This tale will have you laughing and remembering the perils of making assumptions.

But wait, there's more! Alongside the laughs, we'll explore the importance of open conversations and the dangers of jumping to conclusions. Get ready for a fun-filled exploration of the quirks of human nature and the power of embracing the unexpected.

The Four Agreements

Masterful Listening is sponsored by Rad Hats For Rad Humans. 30% of every purchase goes towards mental health initiatives. If you write a review of the show, you get 20% off a Rad Hat of your own.

Visit svetlanasaitsky.com
Email: Svetlana.thisisit@gmail.com
Instagram: Jetsvetter


Full Episode Transcript

Speaker 1 Are you ready for a bit of a laugh? Oh, I guarantee you're about to be laughing.
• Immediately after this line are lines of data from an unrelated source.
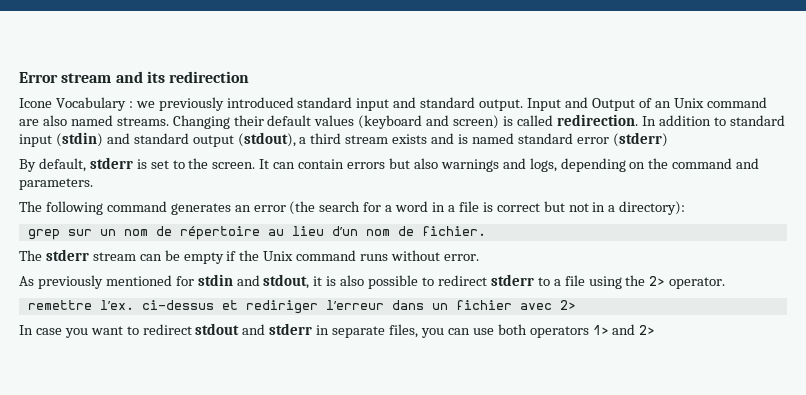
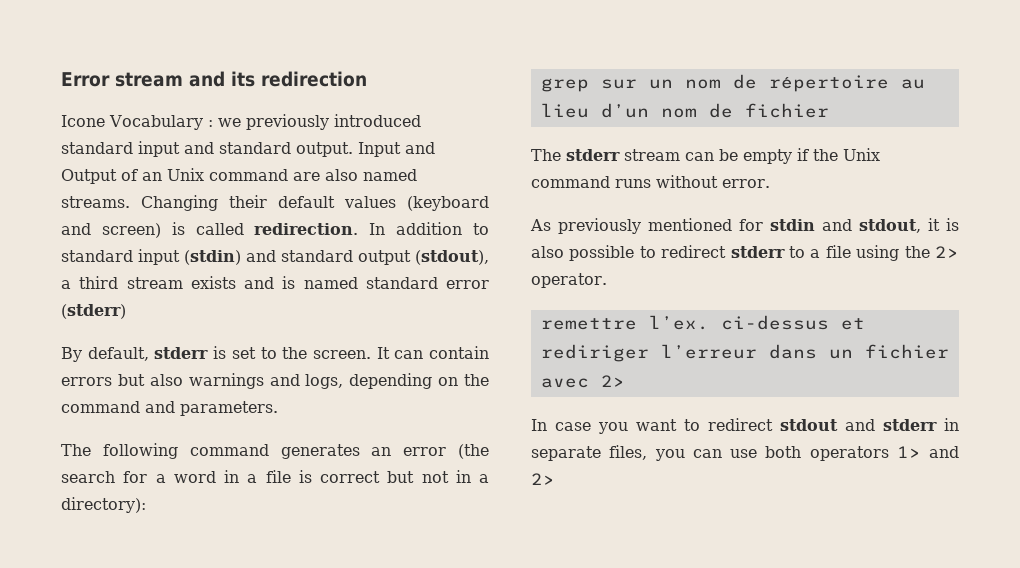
- grep sur un nom de répertoire au lieu d’un nom de fichier.
+ grep sur un nom de répertoire au lieu d’un nom de fichier

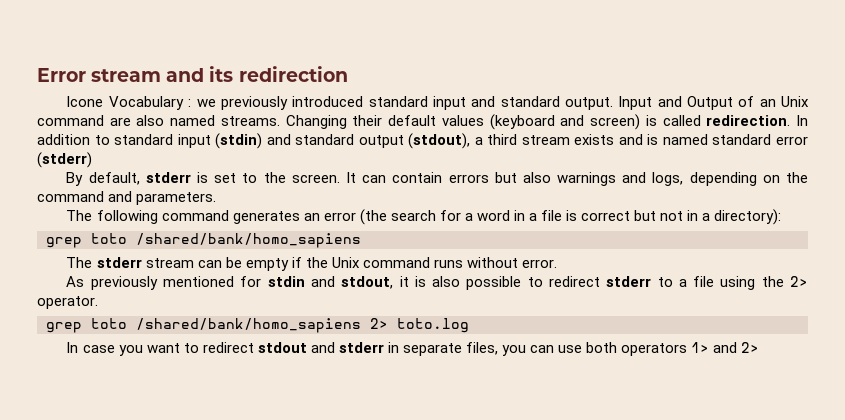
  The following command generates an error (the search for a word in a file is correct but not in a directory):
- grep sur un nom de répertoire au lieu d’un nom de fichier
+ grep toto /shared/bank/homo_sapiens
- remettre l’ex. ci-dessus et rediriger l’erreur dans un fichier avec 2>
+ grep toto /shared/bank/homo_sapiens 2> toto.log

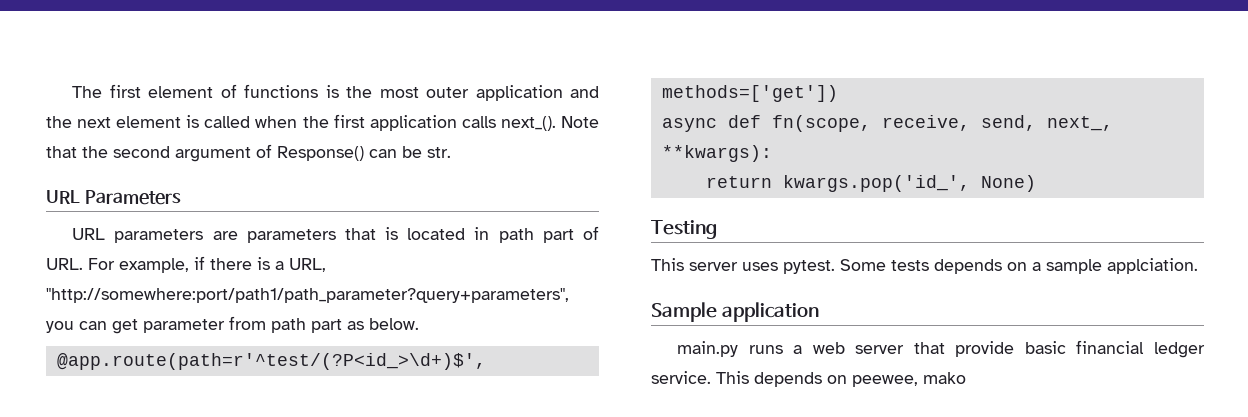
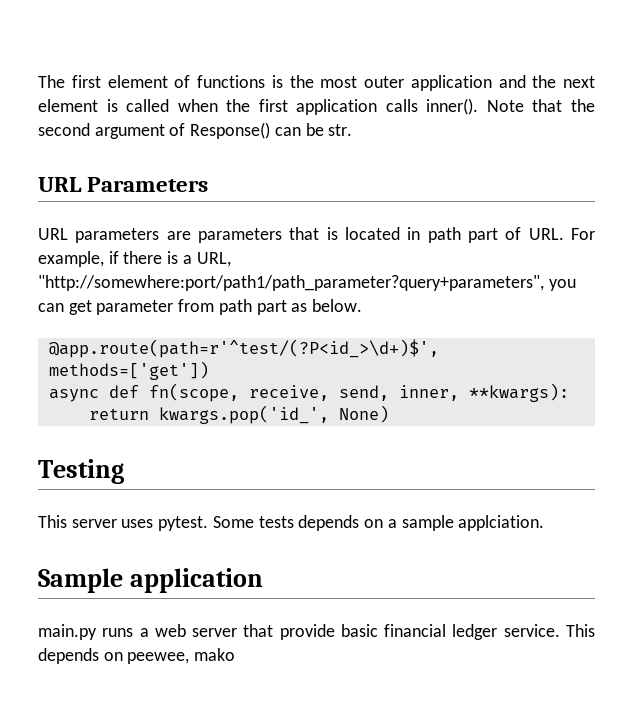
- The first element of functions is the most outer application and the next element is called when the first application calls next_().
+ The first element of functions is the most outer application and the next element is called when the first application calls inner().
- async def fn(scope, receive, send, next_, **kwargs):
+ async def fn(scope, receive, send, inner, **kwargs):

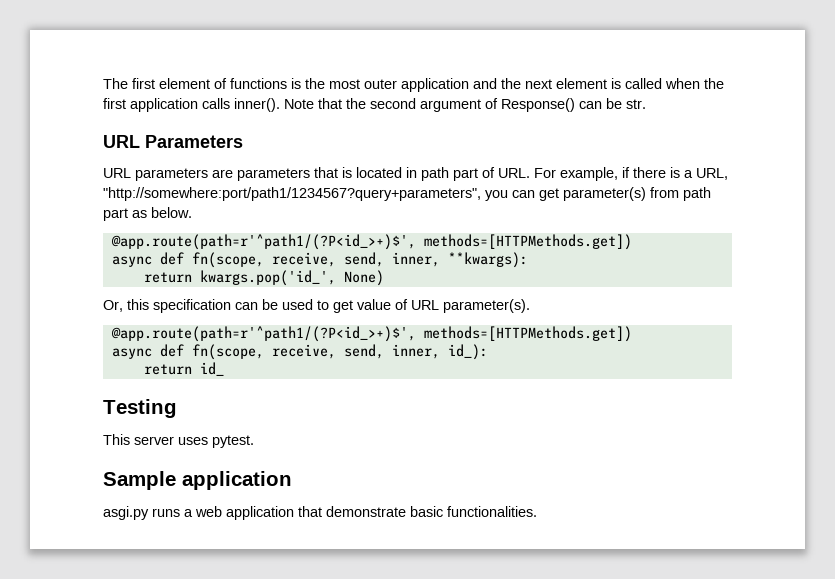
- URL parameters are parameters that is located in path part of URL. For example, if there is a URL, "http://somewhere:port/path1/path_parameter?query+parameters", you can get parameter from path part as below.
- @app.route(path=r'^test/(?P<id_>\d+)$', methods=['get'])
+ URL parameters are parameters that is located in path part of URL. For example, if there is a URL, "http://somewhere:port/path1/1234567?query+parameters", you can get parameter(s) from path part as below.
+ @app.route(path=r'^path1/(?P<id_>+)$', methods=[HTTPMethods.get])
+ Or, this specification can be used to get value of URL parameter(s).
+ @app.route(path=r'^path1/(?P<id_>+)$', methods=[HTTPMethods.get])
+ async def fn(scope, receive, send, inner, id_):
+ return id_
- Some tests depends on a sample applciation.
- main.py runs a web server that provide basic financial ledger service. This depends on peewee, mako
+ asgi.py runs a web application that demonstrate basic functionalities.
Speaker 1 Alright, so I wasn't planning on doing an extra episode this week, but this is gonna be a bonus. Let's call it the comedy special of Masterful Listening. So yeah. Uh I joke that I'm funny sometimes. I think I'm pretty funny. Yeah, really, I think at the end of the day, as long as you think you're funny, you know, that's that's the whole point. But I think this is gonna make you laugh. And it's so fresh in my mind that I figured I'm just gonna record this because I was talking to my mom this morning and we were laughing a little bit about it. And she's like,

Speaker 1 you can't share that on the internet. And I'm like, oh, I am definitely sharing that on the internet because people need to laugh these days. And it actually ties very well with the uh theme of assumptions. Assumptions and how dangerous they are because they're so not true, right? Like we make assumptions all the time, even assumptions about things that seem like, well, of course that is what this is, and yet, is it? So I'm gonna tell you a quick story about an assumption my parents made and how hilarious it was when I realized what was happening and how everything made sense. And I'm forever now gonna

Speaker 1 tell this story as why assumptions are dangerous. So before you be making assumptions, maybe you'll think next time about this story and check in with the person about the truth, the reality. Okay. Okay, so let's see. Before I dive in, as always, even though this is the comedy bonus episode, listening, masterful listening. That's what you're here to do. So you probably know what this is at this point, unless maybe you're tuning in for the first time. Cool. Masterful listening is about listening with your whole being to the being that you're listening to, which is me. So listen to my words, listen to my tone. If you're

Speaker 1 watching me, do you see my cute little uh headband that I'm wearing with the sparkles? Yeah, listen to that. I mean, I'm being silly today because I'm being this is my first uh trial of being a comedian. And so listen fully. And before we get going, think right now, take a moment, take a breath. Think of the last assumption you made that was completely not true. Could have been about somebody you work with, someone you're in a relationship with, uh family member, whoever. And think of the impact of that incorrect assumption. At the end of this, after the funny part, I'll tell you a little tool

Speaker 1 that I have been using, actually, a massive tool. It is a big, heavy tool. So you want to be careful when you use this, but I'm gonna introduce it to you. It was a tool I learned in a leadership program that fundamentally shifted my experience of assumption making. All right. So, yeah, I asked you to think about that time that you made an assumption, the impact, and now let it go. And let's get to the story. All right, and by the way, I think this is gonna be a quick one. This is just fun. So, about a month ago, my parents came to visit me for

Speaker 1 Thanksgiving. And it was the first time they actually came for Thanksgiving, which was really fun. Well, it was a mix of things, but we have a three-day rule because we have learned that for three days we do well. More than three days, you know, I don't have a huge space. I had actually just moved. So I wanted to make sure our time was peaceful, happy. And uh, it was actually going quite well. And one day, uh, my mom and my dad, they both really loved to help, to be of service in some way. And I had moved into this new beautiful place, but I hadn't even

Speaker 1 like fully unpacked. So there was a lot of a mess. Okay. And I had to go leave the house. And so my mom asked me, Well, what could we do to help while you're gone? And I said, Oh, well, there's like this massive pile of clothing in my room. Could you just like organize it? So I just go through it and like put shirts in one pile, put pants in one pile, you know, kind of basic, simple stuff. They're like, Yes, cool. So I leave, I get back maybe two hours later, and I walk into my room and I feel the energy, and it is bad.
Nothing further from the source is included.